> [Task directions] Skip any pictures. Repeat the data exactly, from its first line through the line that holds "8px 0 0;overflow:hidden;", both included.

Screenshot and code edit data:
········
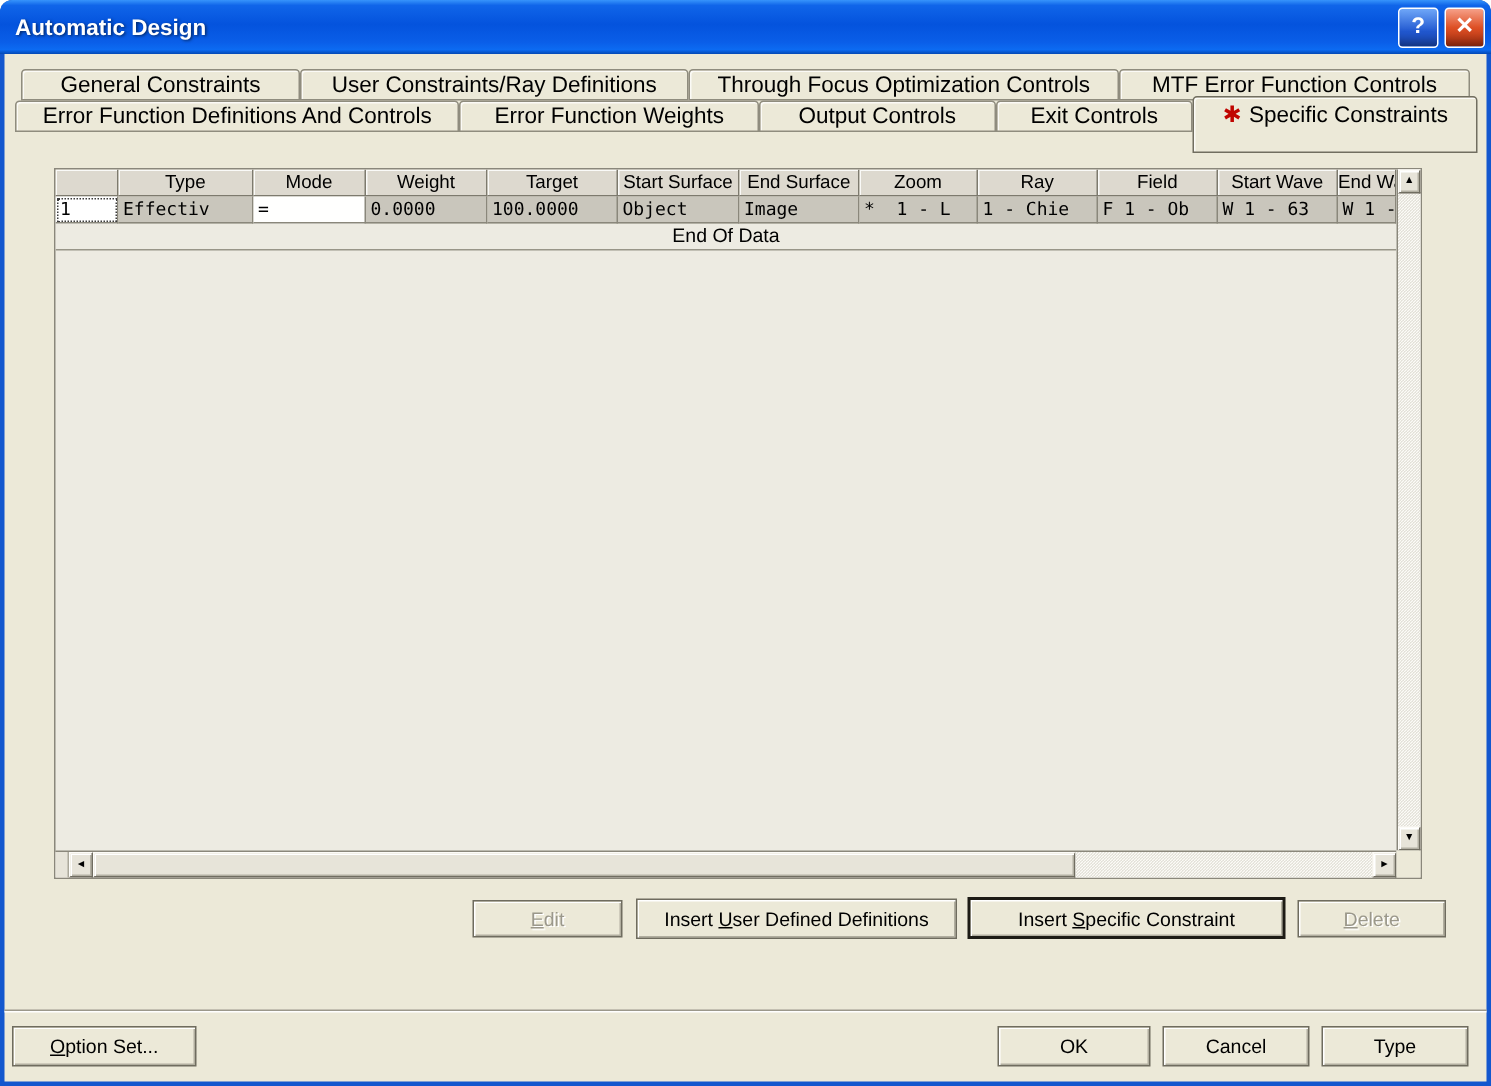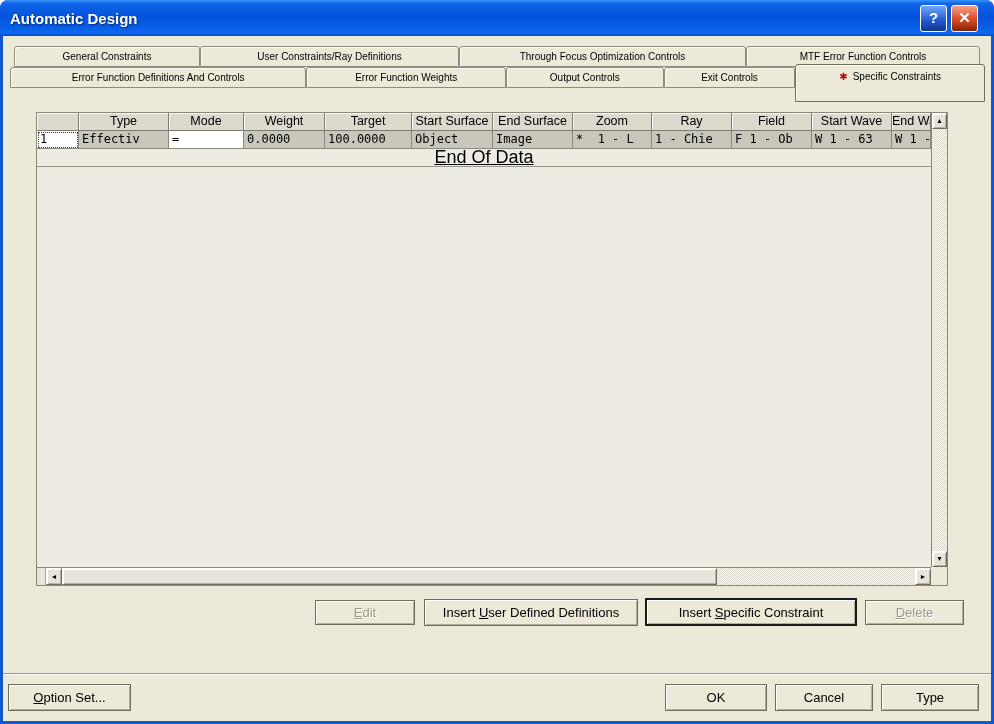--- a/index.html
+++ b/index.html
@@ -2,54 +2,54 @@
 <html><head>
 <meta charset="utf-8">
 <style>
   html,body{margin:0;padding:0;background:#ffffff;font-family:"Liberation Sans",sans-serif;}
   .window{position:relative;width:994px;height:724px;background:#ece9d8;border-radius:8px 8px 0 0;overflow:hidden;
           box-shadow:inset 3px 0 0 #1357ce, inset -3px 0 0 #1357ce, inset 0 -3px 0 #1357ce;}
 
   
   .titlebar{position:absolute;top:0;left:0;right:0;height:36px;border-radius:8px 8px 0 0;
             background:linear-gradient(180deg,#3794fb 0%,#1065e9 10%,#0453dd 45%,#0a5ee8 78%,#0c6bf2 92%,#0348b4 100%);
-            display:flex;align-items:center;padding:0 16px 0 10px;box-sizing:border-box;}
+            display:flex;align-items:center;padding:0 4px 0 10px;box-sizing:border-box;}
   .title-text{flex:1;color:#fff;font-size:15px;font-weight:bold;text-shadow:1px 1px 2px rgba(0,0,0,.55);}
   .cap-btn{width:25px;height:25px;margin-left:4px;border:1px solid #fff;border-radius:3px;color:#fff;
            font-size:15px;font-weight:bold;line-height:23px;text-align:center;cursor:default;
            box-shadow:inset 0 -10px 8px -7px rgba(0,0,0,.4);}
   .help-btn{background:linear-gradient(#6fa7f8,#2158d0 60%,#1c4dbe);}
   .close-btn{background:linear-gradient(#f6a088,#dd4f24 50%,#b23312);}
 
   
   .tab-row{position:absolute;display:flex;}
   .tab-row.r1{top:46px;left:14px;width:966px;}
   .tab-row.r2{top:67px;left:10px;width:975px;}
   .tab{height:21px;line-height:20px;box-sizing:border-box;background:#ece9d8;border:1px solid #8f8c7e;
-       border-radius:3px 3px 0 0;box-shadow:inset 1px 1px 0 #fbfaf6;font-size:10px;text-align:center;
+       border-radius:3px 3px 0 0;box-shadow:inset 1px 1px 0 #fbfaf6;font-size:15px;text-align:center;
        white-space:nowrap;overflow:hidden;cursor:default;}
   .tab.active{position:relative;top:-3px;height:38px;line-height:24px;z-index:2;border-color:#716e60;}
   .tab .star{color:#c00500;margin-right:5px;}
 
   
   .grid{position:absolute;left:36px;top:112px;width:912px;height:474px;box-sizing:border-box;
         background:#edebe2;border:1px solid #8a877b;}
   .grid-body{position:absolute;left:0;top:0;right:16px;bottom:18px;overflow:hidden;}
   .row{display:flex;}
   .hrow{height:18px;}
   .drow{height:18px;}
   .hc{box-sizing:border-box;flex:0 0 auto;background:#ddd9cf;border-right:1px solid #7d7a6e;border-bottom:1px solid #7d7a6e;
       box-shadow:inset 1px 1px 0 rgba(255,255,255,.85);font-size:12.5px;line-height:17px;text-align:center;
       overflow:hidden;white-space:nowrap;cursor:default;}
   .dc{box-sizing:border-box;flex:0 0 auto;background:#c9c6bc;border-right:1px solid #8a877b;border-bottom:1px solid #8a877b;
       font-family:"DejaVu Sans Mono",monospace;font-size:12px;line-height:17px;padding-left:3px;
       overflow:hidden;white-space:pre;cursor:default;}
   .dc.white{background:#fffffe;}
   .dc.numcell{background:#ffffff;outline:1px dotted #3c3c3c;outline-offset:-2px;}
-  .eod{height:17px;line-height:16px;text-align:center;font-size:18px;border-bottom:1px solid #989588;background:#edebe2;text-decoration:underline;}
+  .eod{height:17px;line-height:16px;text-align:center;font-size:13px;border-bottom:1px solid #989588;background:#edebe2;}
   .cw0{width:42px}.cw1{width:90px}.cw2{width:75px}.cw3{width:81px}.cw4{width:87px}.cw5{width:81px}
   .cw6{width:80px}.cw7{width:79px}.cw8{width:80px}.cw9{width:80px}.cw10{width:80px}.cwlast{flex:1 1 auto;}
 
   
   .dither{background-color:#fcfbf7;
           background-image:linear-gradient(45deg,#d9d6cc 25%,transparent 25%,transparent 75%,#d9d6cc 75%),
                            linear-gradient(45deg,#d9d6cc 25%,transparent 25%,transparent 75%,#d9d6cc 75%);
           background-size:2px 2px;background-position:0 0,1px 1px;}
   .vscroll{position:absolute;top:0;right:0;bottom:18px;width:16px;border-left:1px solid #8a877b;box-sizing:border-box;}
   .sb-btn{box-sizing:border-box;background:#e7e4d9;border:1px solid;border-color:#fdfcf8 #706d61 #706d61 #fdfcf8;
········
> [Your response]
--- a/index.html
+++ b/index.html
@@ -2,54 +2,54 @@
 <html><head>
 <meta charset="utf-8">
 <style>
   html,body{margin:0;padding:0;background:#ffffff;font-family:"Liberation Sans",sans-serif;}
   .window{position:relative;width:994px;height:724px;background:#ece9d8;border-radius:8px 8px 0 0;overflow:hidden;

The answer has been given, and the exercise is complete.